Studio album by Diana Ross
- Released: June 9, 1983
- Recorded: 1982–1983
- Studio: Soundworks (New York City); Mediasound (New York City); Power Station (New York City); Sound City (Los Angeles); The Village (Los Angeles); Ameracyan (Hollywood);
- Genre: R&B; adult contemporary; post-disco; soul;
- Length: 35:50
- Label: Capitol (Europe) RCA (North America)
- Producer: Gary Katz; Diana Ross; Ray Parker Jr.;

Diana Ross chronology
| Silk Electric (1982) | Ross (1983) | Swept Away (1984) |

Singles from Ross
- "Pieces of Ice" Released: June 17, 1983; "Up Front" Released: September 9, 1983; "Let's Go Up" Released: November 18, 1983;

= Ross (1983 album) =

Ross is the fourteenth studio album by American R&B singer Diana Ross, released on June 9, 1983, by RCA Records. It was Ross' third of six albums released by the label during the decade. It was released shortly before Ross gave a pair of free concerts in New York's Central Park. The album peaked at No. 32 on the US charts, No. 14 on the US R&B charts and No. 44 in the UK. The album's highest international chart position was in Sweden, where it reached No. 7.
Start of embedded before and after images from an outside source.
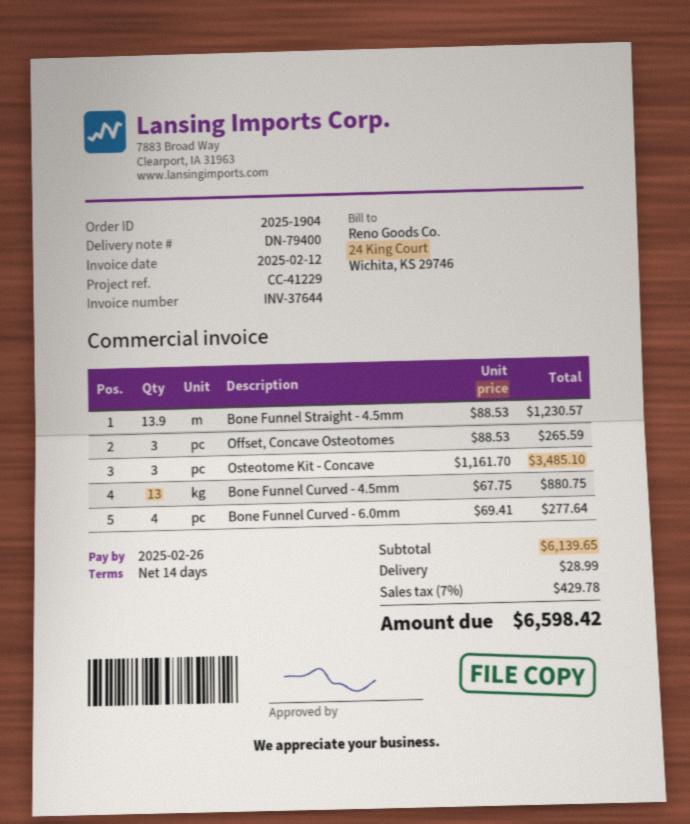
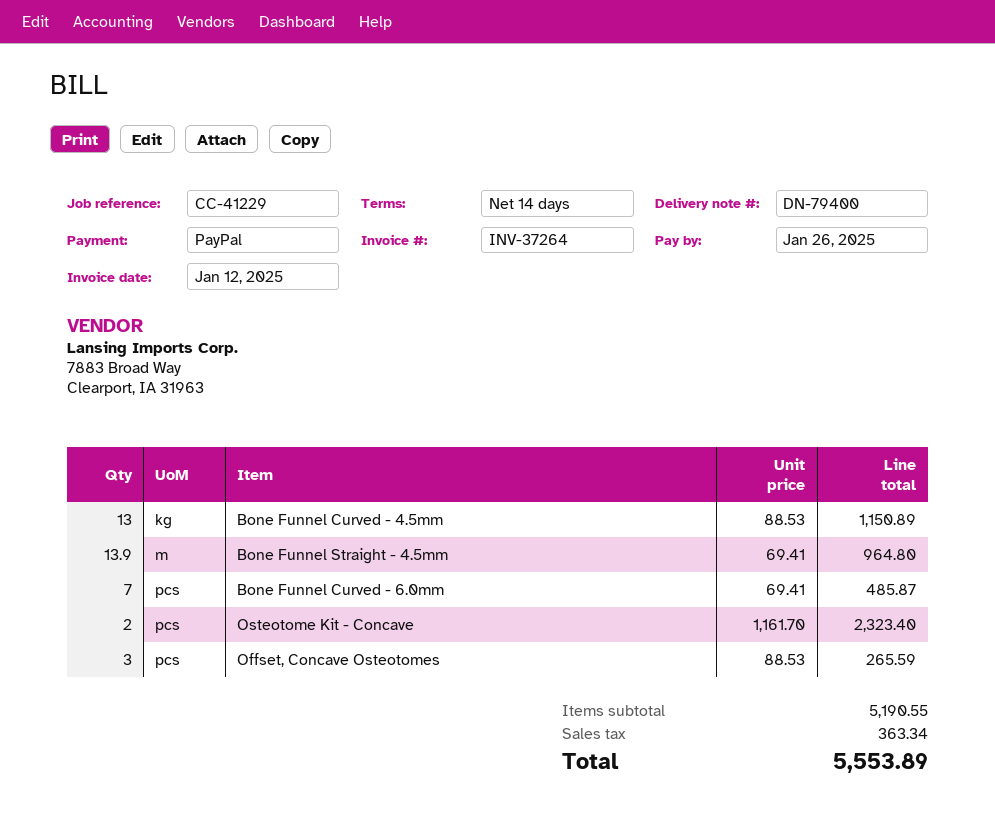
invoice number: INV-37644 -> INV-37264
invoice date: 2025-02-12 -> 2025-01-12
due date: 2025-02-26 -> 2025-01-26
Bone Funnel Straight - 4.5mm: 13.9 x 88.53 = 1230.57 -> 13.9 x 69.41 = 964.80
Osteotome Kit - Concave: 3 x 1161.70 = 3485.10 -> 2 x 1161.70 = 2323.40
Bone Funnel Curved - 4.5mm: 13 x 67.75 = 880.75 -> 13 x 88.53 = 1150.89
Bone Funnel Curved - 6.0mm: 4 x 69.41 = 277.64 -> 7 x 69.41 = 485.87
subtotal: 6139.65 -> 5190.55
shipping: 28.99 -> none
tax: 429.78 -> 363.34
total: 6598.42 -> 5553.89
Five of the eight tracks were produced by Gary Katz, two by Ray Parker Jr. and one by Ross. The album's first single, "Pieces of Ice", peaked at No. 31 on the US charts. Subsequent singles "Up Front" (US R&B No. 60, UK No. 79) and "Let's Go Up" (US No. 77) – also recorded by Helen Reddy the same year – were also minor hits. "Up Front" was remixed by Jolley & Swain for its European release.
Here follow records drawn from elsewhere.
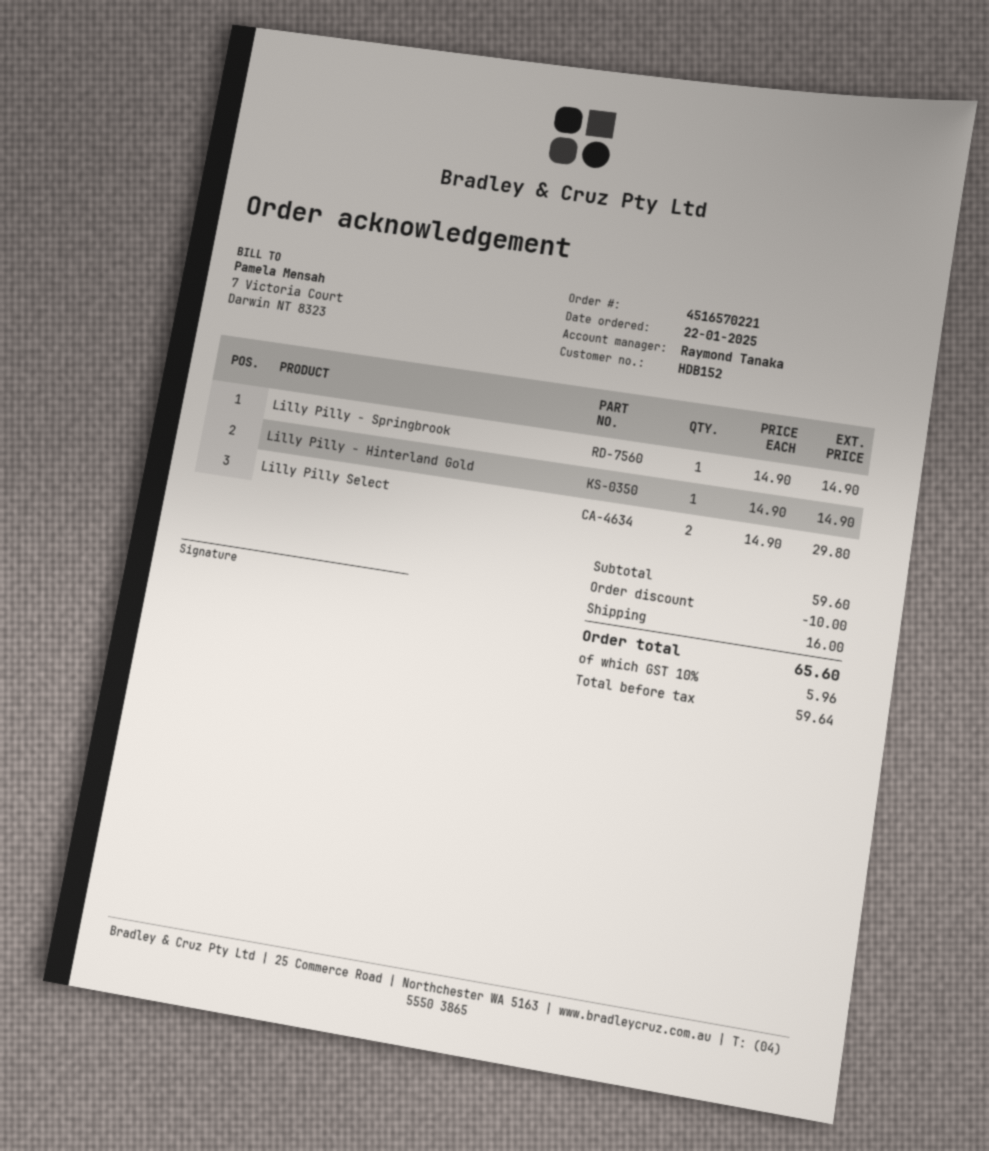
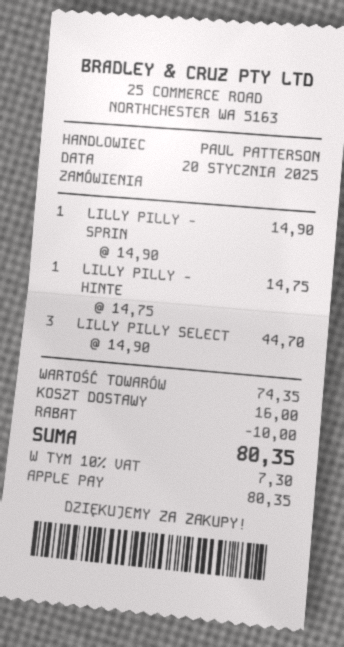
order date: 2025-01-22 -> 2025-01-20
sales rep: Raymond Tanaka -> PAUL PATTERSON
Lilly Pilly - Hinterland Gold: 1 x 14.90 = 14.90 -> 1 x 14.75 = 14.75
Lilly Pilly Select: 2 x 14.90 = 29.80 -> 3 x 14.90 = 44.70
subtotal: 59.60 -> 74.35
tax: 10% = 5.96 -> 10% = 7.30
total: 65.60 -> 80.35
The album cut "You Do It" had previously been recorded by Sheena Easton and subsequently Rita Coolidge and Deborah Allen.
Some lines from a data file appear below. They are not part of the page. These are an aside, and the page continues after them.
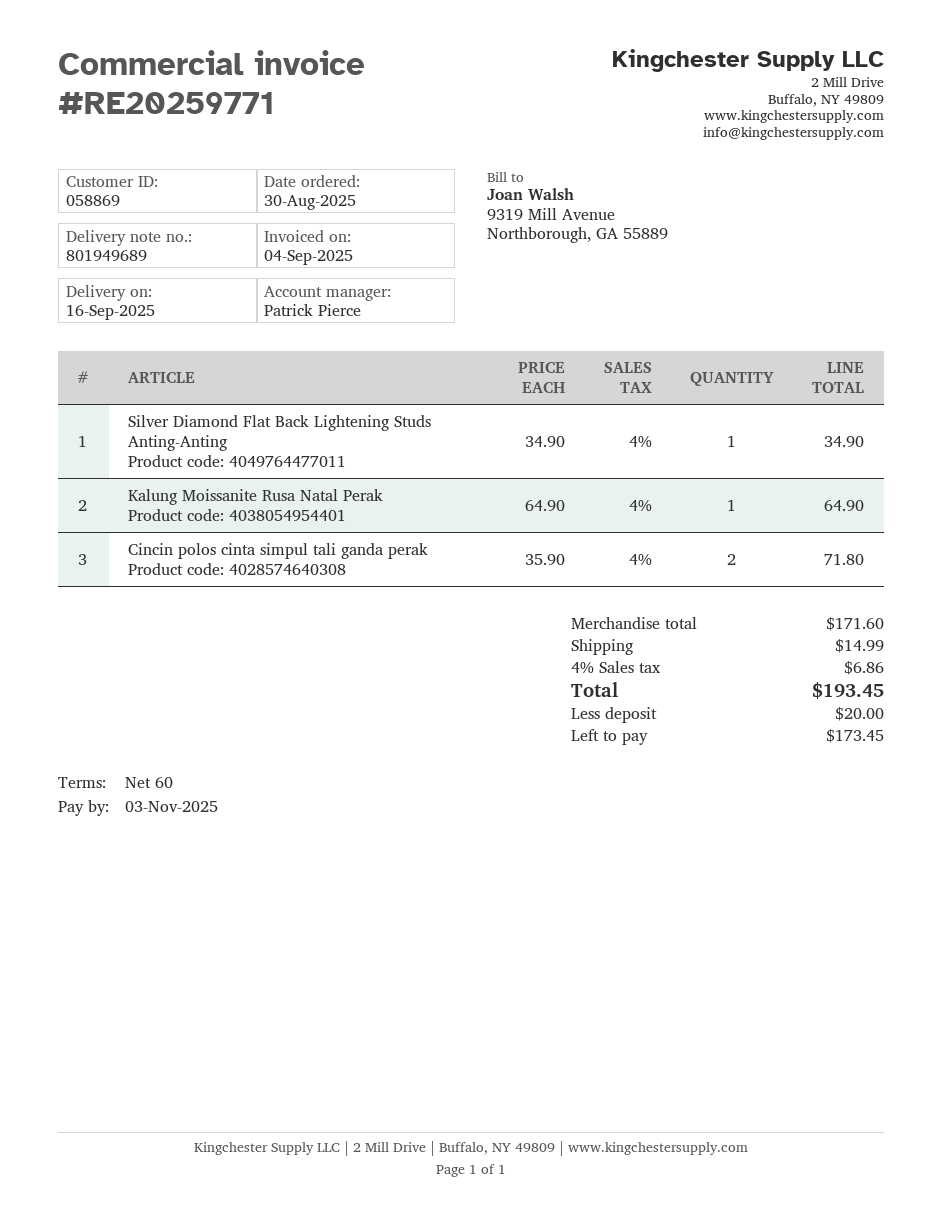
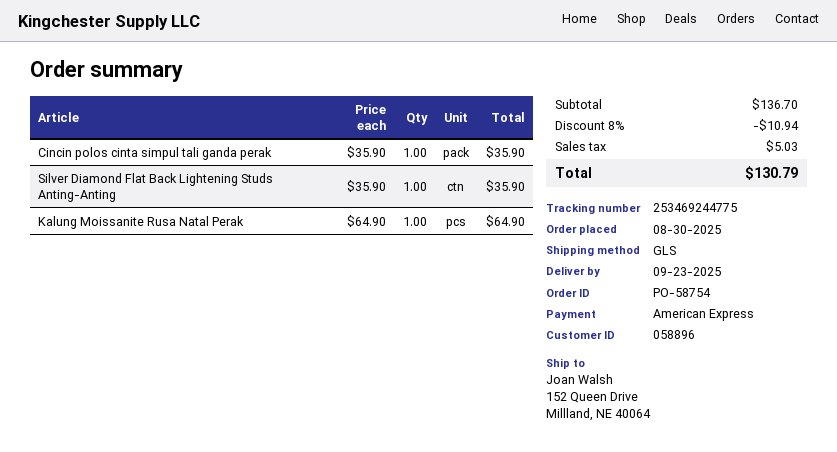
delivery date: 2025-09-16 -> 2025-09-23
customer number: 058869 -> 058896
Silver Diamond Flat Back Lightening Studs Anting-Anting: 1 x 34.90 = 34.90 -> 1 x 35.90 = 35.90
Cincin polos cinta simpul tali ganda perak: 2 x 35.90 = 71.80 -> 1 x 35.90 = 35.90
subtotal: 171.60 -> 136.70
discount: none -> 8% = 10.94
shipping: 14.99 -> none
tax: 6.86 -> 5.03
total: 193.45 -> 130.79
The album was remastered and re-released in September 2014 by Funky Town Grooves, as an "Expanded Edition" with bonus material.

Professional ratings
Review scores
| Source | Rating |
| AllMusic |  |
| The Rolling Stone Album Guide | (unfavorable) |

==Track listing==

Side A
| No. | Title | Writer(s) | Length |
|---|---|---|---|
| 1. | "That's How You Start Over" | Ed Sanford; Michael McDonald; | 4:12 |
| 2. | "Love Will Make It Right" | Donald Fagen | 4:46 |
| 3. | "You Do It" | Deborah Allen; Eddie Struzick; Rafe Van Hoy; | 4:32 |
| 4. | "Pieces of Ice" | John Capek; Marc Jordan; | 4:58 |

Side B
| No. | Title | Writer(s) | Length |
|---|---|---|---|
| 5. | "Let's Go Up" | Franne Golde; Peters Ivers; | 4:06 |
| 6. | "Love or Loneliness" | Ray Parker Jr. | 4:18 |
| 7. | "Up Front" | Ray Parker Jr. | 4:00 |
| 8. | "Girls" | Bill Wray; Marc Jordan; Diana Ross; | 4:03 |

2014 expanded edition bonus tracks (Funky Town Grooves)
| No. | Title | Length |
|---|---|---|
| 9. | "Pieces of Ice" (7" Mix) | 4:08 |
| 10. | "Pieces of Ice" (12" Mix) | 7:16 |
| 11. | "Pieces of Ice" (12" Instrumental) | 7:16 |
| 12. | "Up Front" (7" Radio Mix) | 3:41 |
| 13. | "Up Front" (Special Club Mix) | 7:00 |
| 14. | "Up Front" (12" Mix) | 5:44 |
| 15. | "Up Front" (Tony Swain and Steve Jolley European 12" Remix) | 5:43 |
| 16. | "Let's Go Up" (7" Mix) | 3:14 |

==Personnel==
Credits are adapted from the Ross liner notes.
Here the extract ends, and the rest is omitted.